RADARDEPOK.COM – Pemprov Jawa Barat secara resmi menghentikan sementara pemberian dana hibah kepada yayasan atau pesantren di Jawa Barat. Keputusan tersebut dilakukan pasca adanya berbagai temuan penyelewengan dalam penyaluran dana hibah tersebut.
Hal ini sangat disayangkan oleh Gerakan Pemuda Ansor (GP Ansor) Kota Depok, lantaran adanya penyelewengan dalam aliran dana hibah itu.

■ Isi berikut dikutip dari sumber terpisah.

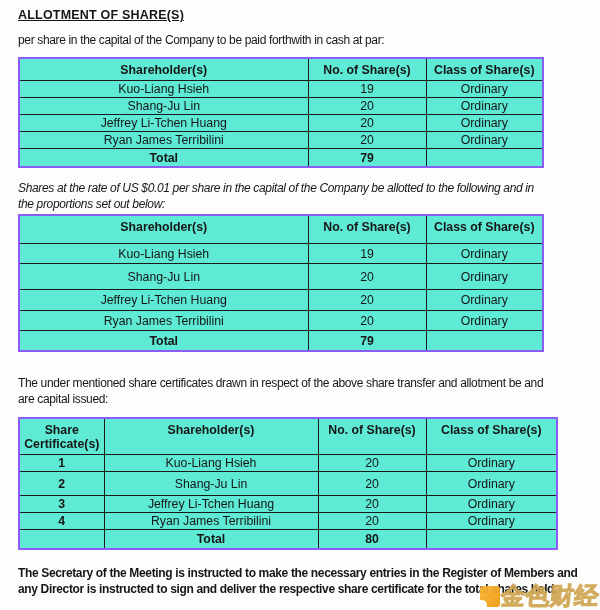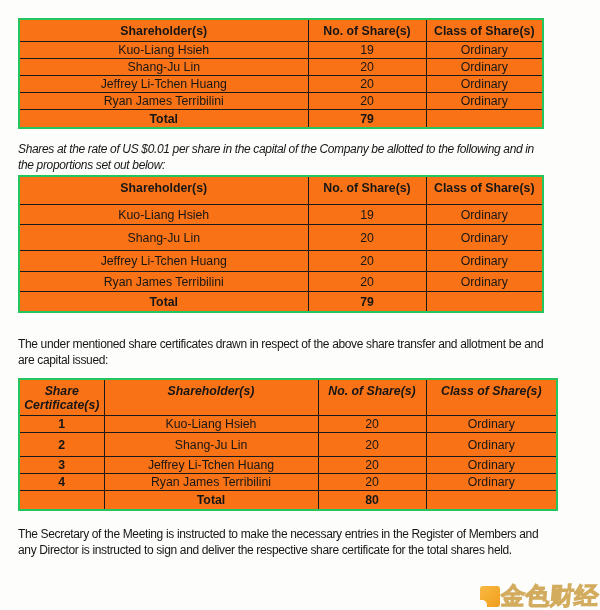--- a/index.html
+++ b/index.html
@@ -111,6 +111,7 @@
 
 <div class="page">
 
+  <div class="doc-title">ALLOTMENT OF SHARE(S)</div>
 
   <p class="para p1">
   </p>

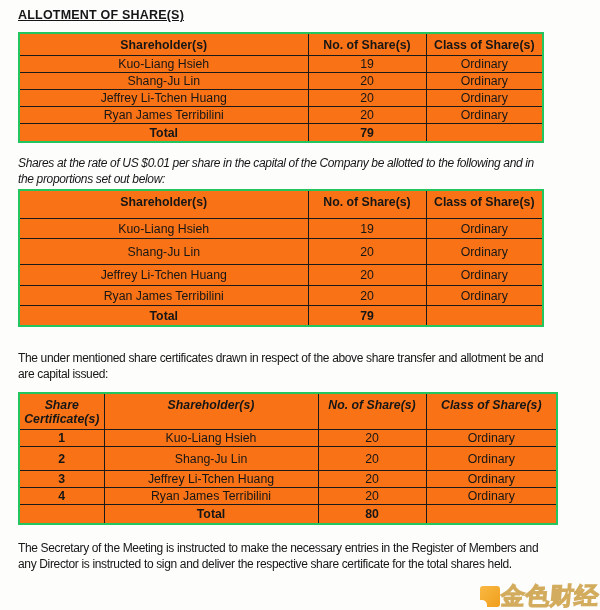--- a/index.html
+++ b/index.html
@@ -114,6 +114,7 @@
   <div class="doc-title">ALLOTMENT OF SHARE(S)</div>
 
   <p class="para p1">
+    <span class="line">per share in the capital of the Company to be paid forthwith in cash at par:</span>
   </p>
 
   <table class="t1">

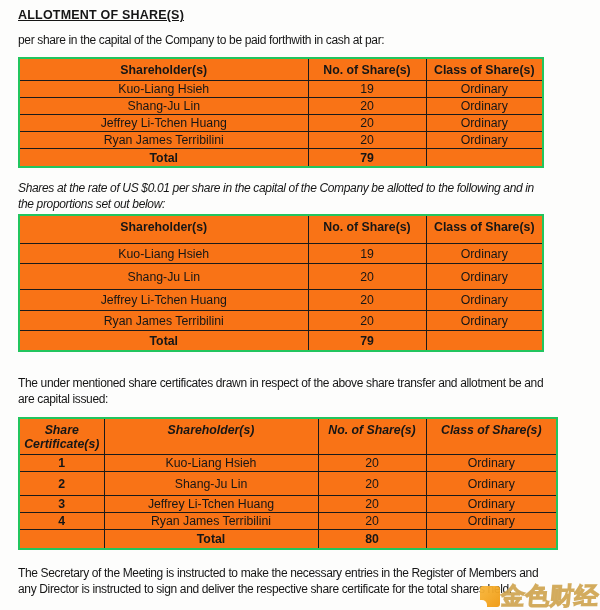--- a/index.html
+++ b/index.html
@@ -29,9 +29,9 @@
 
   table {
     border-collapse: collapse;
-    border: 2px solid #22c55e;
+    border: 2px solid #8b5cf6;
     table-layout: fixed;
-    background: #f97316;
+    background: #5eead4;
     padding-left: 26px;
   }
   th, td {

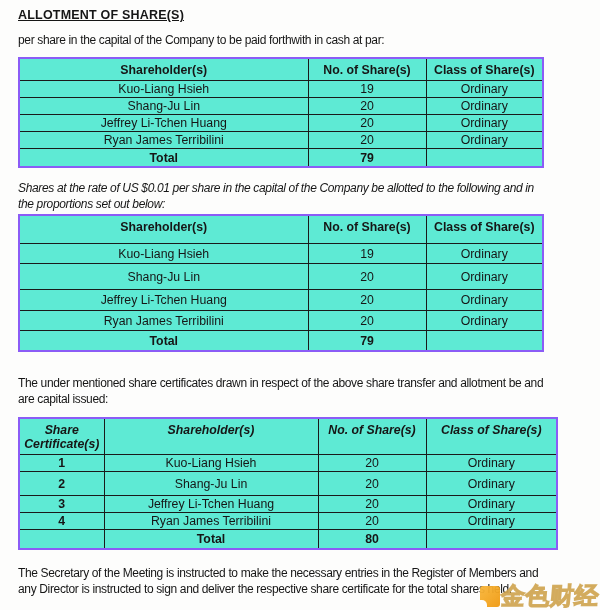--- a/index.html
+++ b/index.html
@@ -67,7 +67,7 @@
   .t2 tr.mid td { height: 20px; }
   .t2 tr.total td { height: 19px; }
 
-  .t3 th { height: 31px; font-style: italic; }
+  .t3 th { height: 31px; }
   .t3 td { height: 16px; }
   .t3 tr.tall td { height: 23px; }
   .t3 tr.total td { height: 18px; }

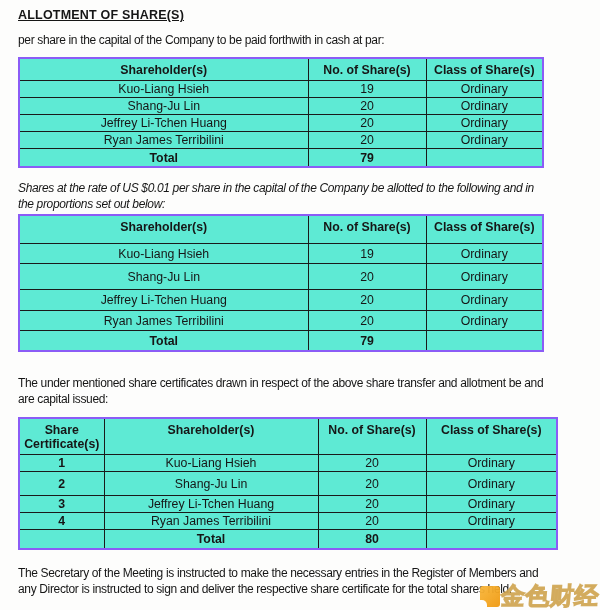--- a/index.html
+++ b/index.html
@@ -25,7 +25,7 @@
   .p1 { margin-top: 10px; }
   .p2 { margin-top: 12px; font-style: italic; }
   .p3 { margin-top: 23px; }
-  .p4 { margin-top: 15px; }
+  .p4 { margin-top: 15px; font-weight: bold; }
 
   table {
     border-collapse: collapse;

Namun, bukan berarti alokasi anggaran dihilangkan tapi mestinya diperbaiki sistemnya.
Meski demikian, GP Ansor Kota Depok berharap apabila dana hibah itu bisa dialokasikan untuk beasiswa santri.

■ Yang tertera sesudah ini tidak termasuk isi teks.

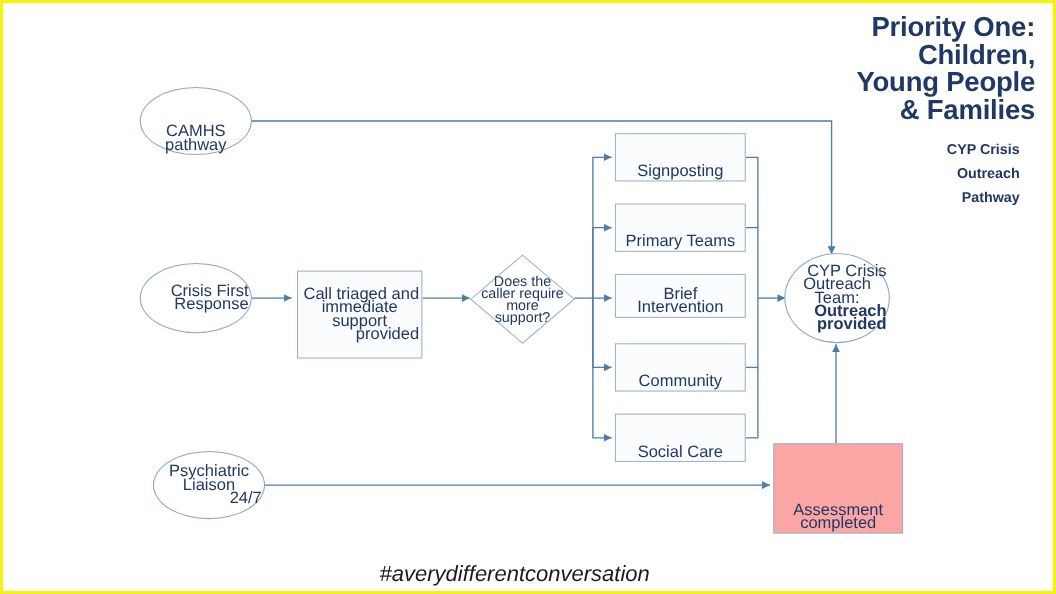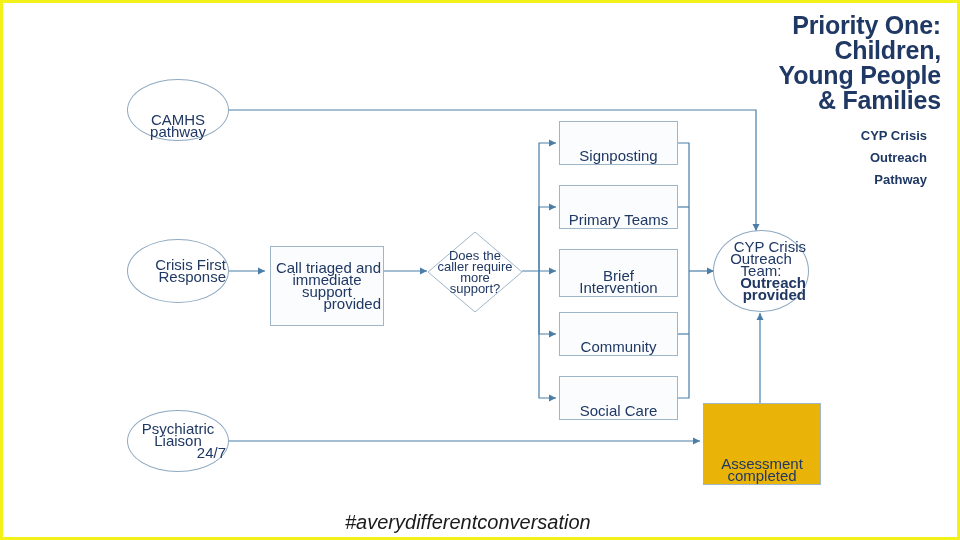--- a/index.html
+++ b/index.html
@@ -226,7 +226,7 @@
       <span>Primary Teams</span>
     </div>
 
-    <div class="node rect" style="left:556px; top:246px; width:119px; height:48px;">
+    <div class="node rect" style="left:556px; top:246px; width:119px; height:40px;">
       <span>Brief Intervention</span>
     </div>
 

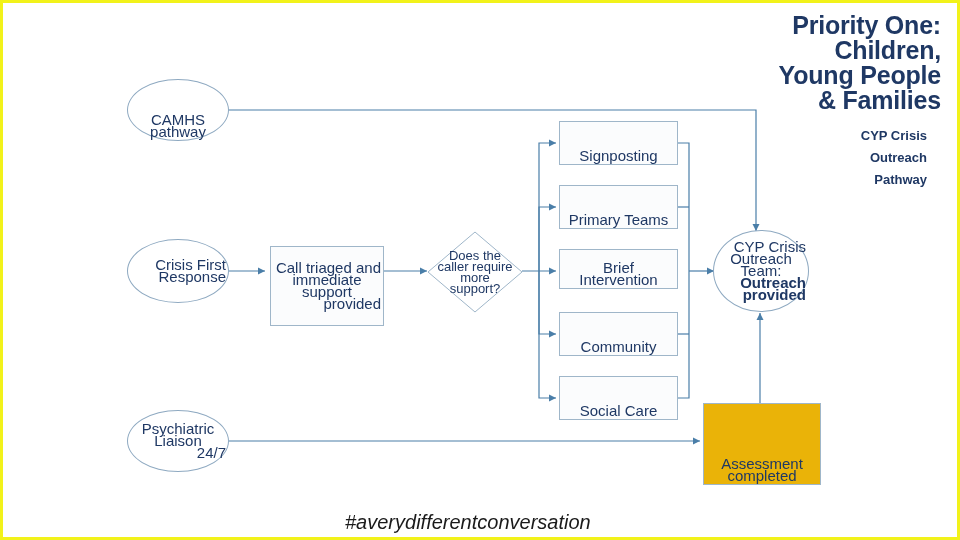--- a/index.html
+++ b/index.html
@@ -197,7 +197,7 @@
       <span class="label-line">Response</span>
     </div>
 
-    <div class="node ellipse" style="left:124px; top:407px; width:102px; height:62px; flex-direction:column;">
+    <div class="node ellipse" style="left:136px; top:407px; width:102px; height:62px; flex-direction:column;">
       <span class="label-line">Psychiatric Liaison</span>
       <span class="label-line">24/7</span>
     </div>

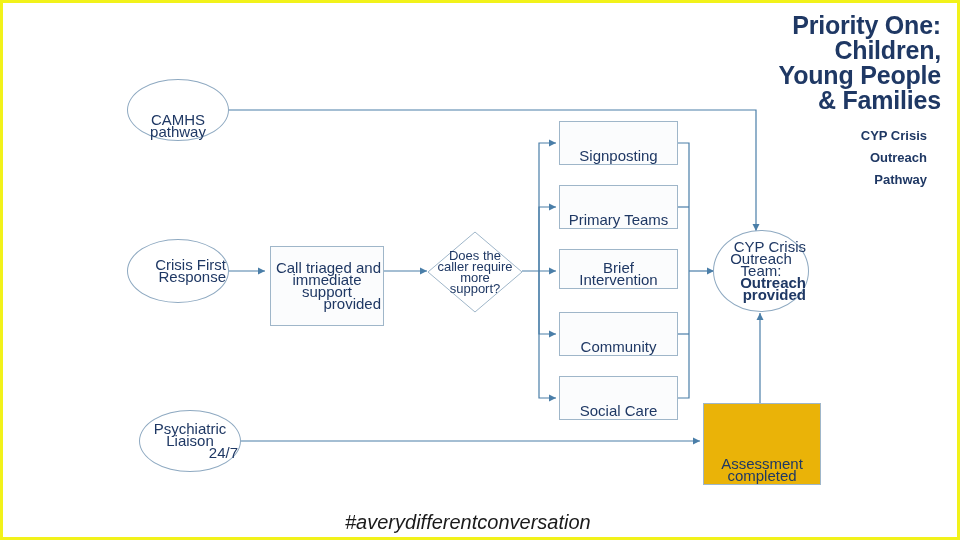--- a/index.html
+++ b/index.html
@@ -101,7 +101,7 @@
   }
   .rect-plain {
     border: 1px solid #9fb6c9;
-    background: #eab308;
+    background: #fca5a5;
   }
   .diamond-wrap {
     position: absolute;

“Sebenarnya kami menyayangkan atas dihilangkannya dana hibah pesantren itu,” tutur Ketua GP Ansor Kota Depok, Muhammad Kahfi saat dikonfirmasi Radar Depok, Kamis (25/9).
Tetapi, sambung Kahfi, tentu ada alasan kenapa Pemprov Jawa Barat menghilangkan dana hibah tersebut. Apalagi informasi yang didapat bahwa terdapat sejumlah yayasan atau pesantren, yang melakukan penyelewengan terhadap aliran dana hibah yang diberikan.

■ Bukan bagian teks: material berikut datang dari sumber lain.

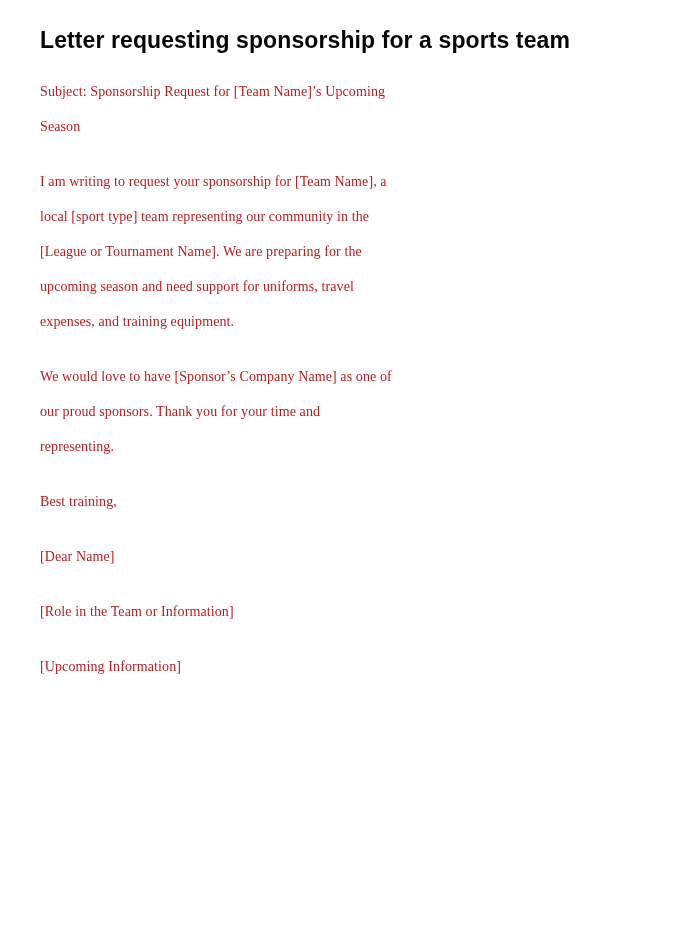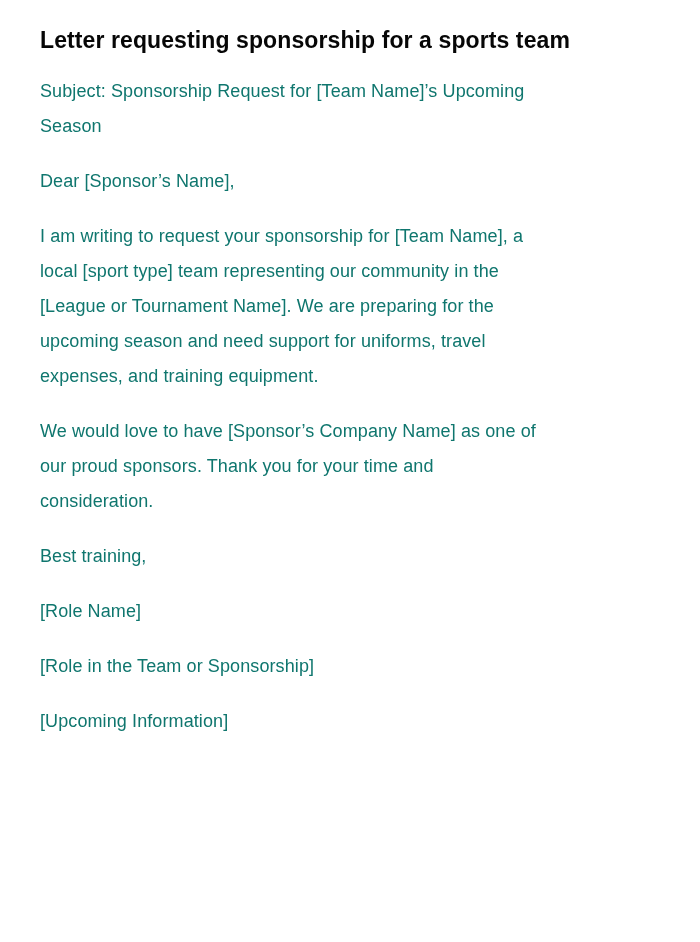--- a/index.html
+++ b/index.html
@@ -29,14 +29,15 @@
     max-width: 620px;
   }
   .doc-paragraph {
-    font-size: 18px;
+    font-size: 14px;
     line-height: 35px;
     font-weight: 400;
-    color: #0f766e;
+    color: #b91c1c;
     margin: 0 0 20px 0;
     max-width: 625px;
     white-space: pre-line;   
     letter-spacing: 0.1px;
+    font-family: Liberation Serif, serif;
   }
 </style>
 </head>

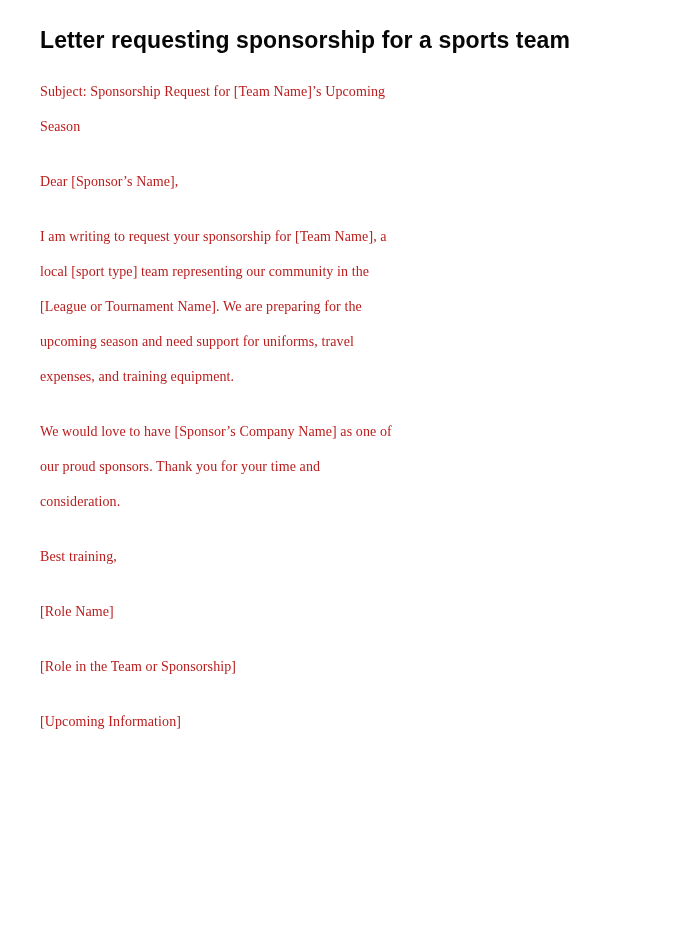--- a/index.html
+++ b/index.html
@@ -49,7 +49,6 @@
   <p class="doc-paragraph">Subject: Sponsorship Request for [Team Name]’s Upcoming
 Season</p>
 
-  <p class="doc-paragraph">Dear [Sponsor’s Name],</p>
 
   <p class="doc-paragraph">I am writing to request your sponsorship for [Team Name], a
 local [sport type] team representing our community in the

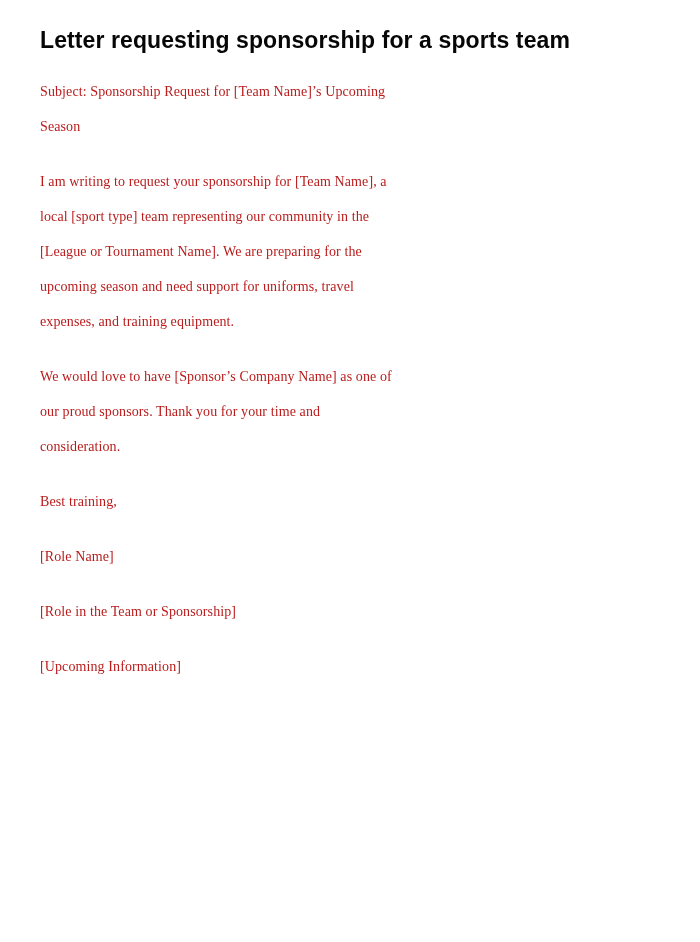--- a/index.html
+++ b/index.html
@@ -59,7 +59,7 @@
 
   <p class="doc-paragraph">We would love to have [Sponsor’s Company Name] as one of
 our proud sponsors. Thank you for your time and
-consideration.</p>
+representing.</p>
 
   <p class="doc-paragraph">Best training,</p>
 

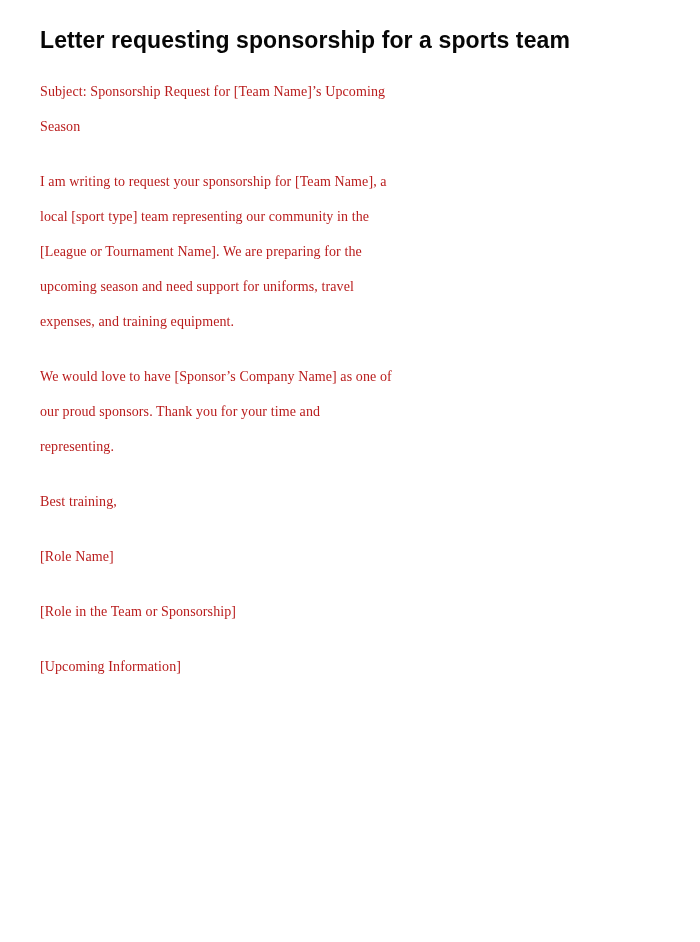--- a/index.html
+++ b/index.html
@@ -63,7 +63,7 @@
 
   <p class="doc-paragraph">Best training,</p>
 
-  <p class="doc-paragraph">[Role Name]</p>
+  <p class="doc-paragraph">[Dear Name]</p>
 
   <p class="doc-paragraph">[Role in the Team or Sponsorship]</p>
 

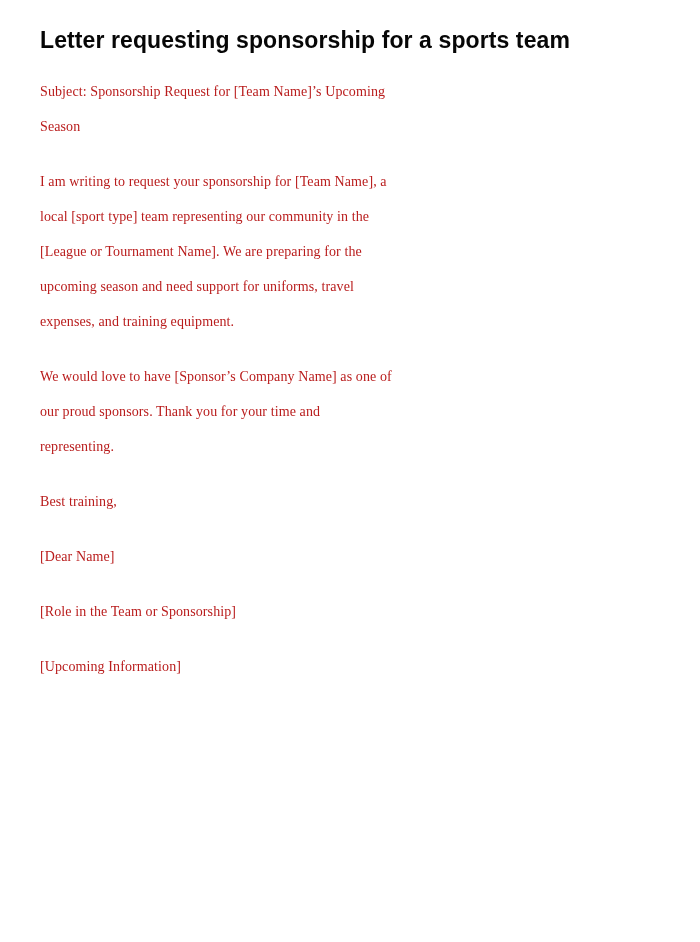--- a/index.html
+++ b/index.html
@@ -65,7 +65,7 @@
 
   <p class="doc-paragraph">[Dear Name]</p>
 
-  <p class="doc-paragraph">[Role in the Team or Sponsorship]</p>
+  <p class="doc-paragraph">[Role in the Team or Information]</p>
 
   <p class="doc-paragraph">[Upcoming Information]</p>
 </div>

“Itu kan sebenarnya dihilangkan karena ada beberapa yang dianggap fiktif kan. Pesantren yang dianggap fiktif. Berarti kan regulasinya harus diperjelas lagi. Pesantrennya ini harus benar-benar dicek, untuk meminimalisir kecurangan dalam aliran dana hibah ke pesantren. Bukan menghilangkan anggaran untuk pesantren,” tutur Kahfi.
Jika memang dana hibah pesantren itu benar-benar dihapus oleh Pemprov Jawa Barat, Kahfi mengatakan, ada baiknya jika dana hibah tersebut kemudian dialokasikan untuk beasiswa para santri.
“Kalau memang bisa, dana hibah itu dialokasikan buat beasiswa santri atau hal yang dapat dirasakan manfaatnya secara langsung oleh masyarakat di pesantren. Pokoknya yang dapat meminimalisir adanya penyelewangan dana itu,” ujar Kahfi.
Sementara itu Gubernur Jawa Barat, Dedi Mulyadi, memutuskan untuk menghentikan sementara pemberian dana hibah kepada yayasan atau pesantren di Jawa Barat. Penghentian dana hibah ini dilakukannya setelah menemukan adanya penyelewengan atas dana hibah yang diberikan.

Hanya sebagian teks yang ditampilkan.